── RECORDS FOR PROCESSING ──

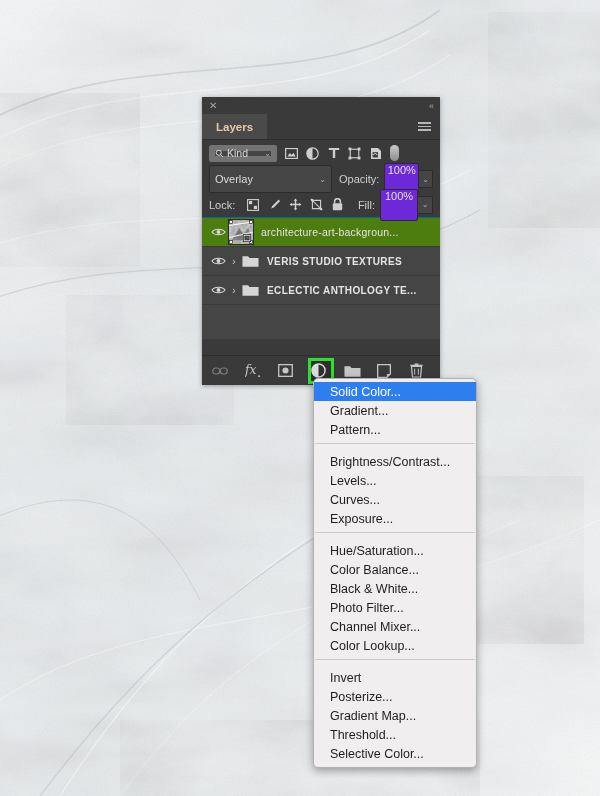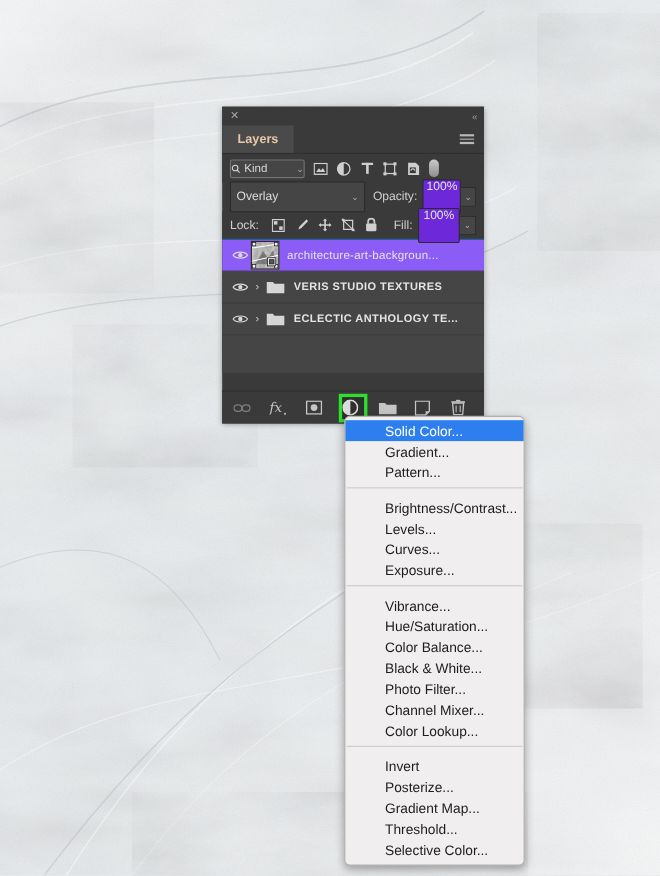--- a/index.html
+++ b/index.html
@@ -42,21 +42,21 @@
   }
   .hamburger { display:flex; flex-direction:column; justify-content:center; gap:2px; padding-right:9px; }
   .hamburger i { display:block; width:13px; height:1.5px; background:#b8b8b8; }
 
   .row { display:flex; align-items:center; padding:0 7px; height:26px; }
 
   
   .filter-row { background:#3a3a3a; gap:0; }
   .kind-select {
     width:68px; height:17px; background:#454545;
-    border:1px solid #737373; border-radius:2px;
+    border:6px solid #737373; border-radius:2px;
     display:flex; align-items:center; padding:0 0;
     font-size:10.5px; color:#d8d8d8; gap:3px;
   }
   .kind-select .caret { margin-left:auto; font-size:8px; color:#b0b0b0; }
   .ficons { display:flex; align-items:center; gap:0; margin-left:4px; }
   .ficon {
     width:21px; height:19px;
     display:flex; align-items:center; justify-content:center;
     color:#cfcfcf;
   }
@@ -92,21 +92,21 @@
   .lock-row { background:#3a3a3a; border-bottom:1px solid #0369a1; }
   .lockicons { display:flex; align-items:center; gap:7px; margin-left:6px; }
   .lockicon { width:14px; height:15px; display:flex; align-items:center; justify-content:center; color:#cfcfcf; }
 
   
   .layers-list { background:#454545; }
   .layer {
     display:flex; align-items:center; height:29px;
     border-bottom:1px solid #3a3a3a; padding-left:6px;
   }
-  .layer.selected { background:#8b5cf6; }
+  .layer.selected { background:#4d7c0f; }
   .eye { width:20px; display:flex; align-items:center; justify-content:center; }
   .twisty { width:12px; text-align:center; font-size:10px; color:#c8c8c8; }
   .thumb {
     width:26px; height:26px; margin-right:7px; position:relative;
     border:1px solid #2a2a2a; background:#8d8d8d; overflow:hidden;
   }
   .thumb svg { position:absolute; inset:0; width:100%; height:100%; }
   .folder-ic { width:17px; height:14px; margin-right:8px; margin-left:2px; }
   .layer-name { font-size:10.5px; color:#e4e4e4; letter-spacing:.2px; white-space:nowrap; overflow:hidden; }
   .layer-name.caps { font-weight:bold; font-size:10px; letter-spacing:.4px; }
@@ -126,21 +126,21 @@
   
   #ctxmenu {
     position:absolute; left:313px; top:378px;
     width:164px;
     background:#f0eeee; border:1px solid #b4b0b0;
     border-radius:5px;
     box-shadow:0 3px 9px rgba(0,0,0,.35);
     padding:3px 0 4px 0;
     font-size:12.5px; color:#1d1d1d;
   }
-  .mi { height:19px; display:flex; align-items:center; padding-left:36px; white-space:nowrap; }
+  .mi { height:19px; display:flex; align-items:center; padding-left:16px; white-space:nowrap; }
   .mi.active { background:#2d7ff0; color:#fff; }
   .msep { height:1px; background:#cdcaca; margin:4px 1px; }
   .mgap { height:4px; }
 </style>
 </head>
 <body>
 
 <div id="bg">
   <svg viewBox="0 0 600 796" preserveAspectRatio="none">
     <defs>
@@ -486,23 +486,20 @@
     <span>Curves...</span>
   </div>
   <div class="mi">
     <span>Exposure...</span>
   </div>
 
   <div class="msep"></div>
   <div class="mgap"></div>
 
   <div class="mi">
-    <span>Vibrance...</span>
-  </div>
-  <div class="mi">
     <span>Hue/Saturation...</span>
   </div>
   <div class="mi">
     <span>Color Balance...</span>
   </div>
   <div class="mi">
     <span>Black &amp; White...</span>
   </div>
   <div class="mi">
     <span>Photo Filter...</span>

───

• [BRIEF]: If a line of the records above holds the word "background", show it.

• [RESPONSE TO THE TASK]:
   .hamburger i { display:block; width:13px; height:1.5px; background:#b8b8b8; }
   .filter-row { background:#3a3a3a; gap:0; }
     width:68px; height:17px; background:#454545;
   .lock-row { background:#3a3a3a; border-bottom:1px solid #0369a1; }
   .layers-list { background:#454545; }
-  .layer.selected { background:#8b5cf6; }
+  .layer.selected { background:#4d7c0f; }
     border:1px solid #2a2a2a; background:#8d8d8d; overflow:hidden;
     background:#f0eeee; border:1px solid #b4b0b0;
   .mi.active { background:#2d7ff0; color:#fff; }
   .msep { height:1px; background:#cdcaca; margin:4px 1px; }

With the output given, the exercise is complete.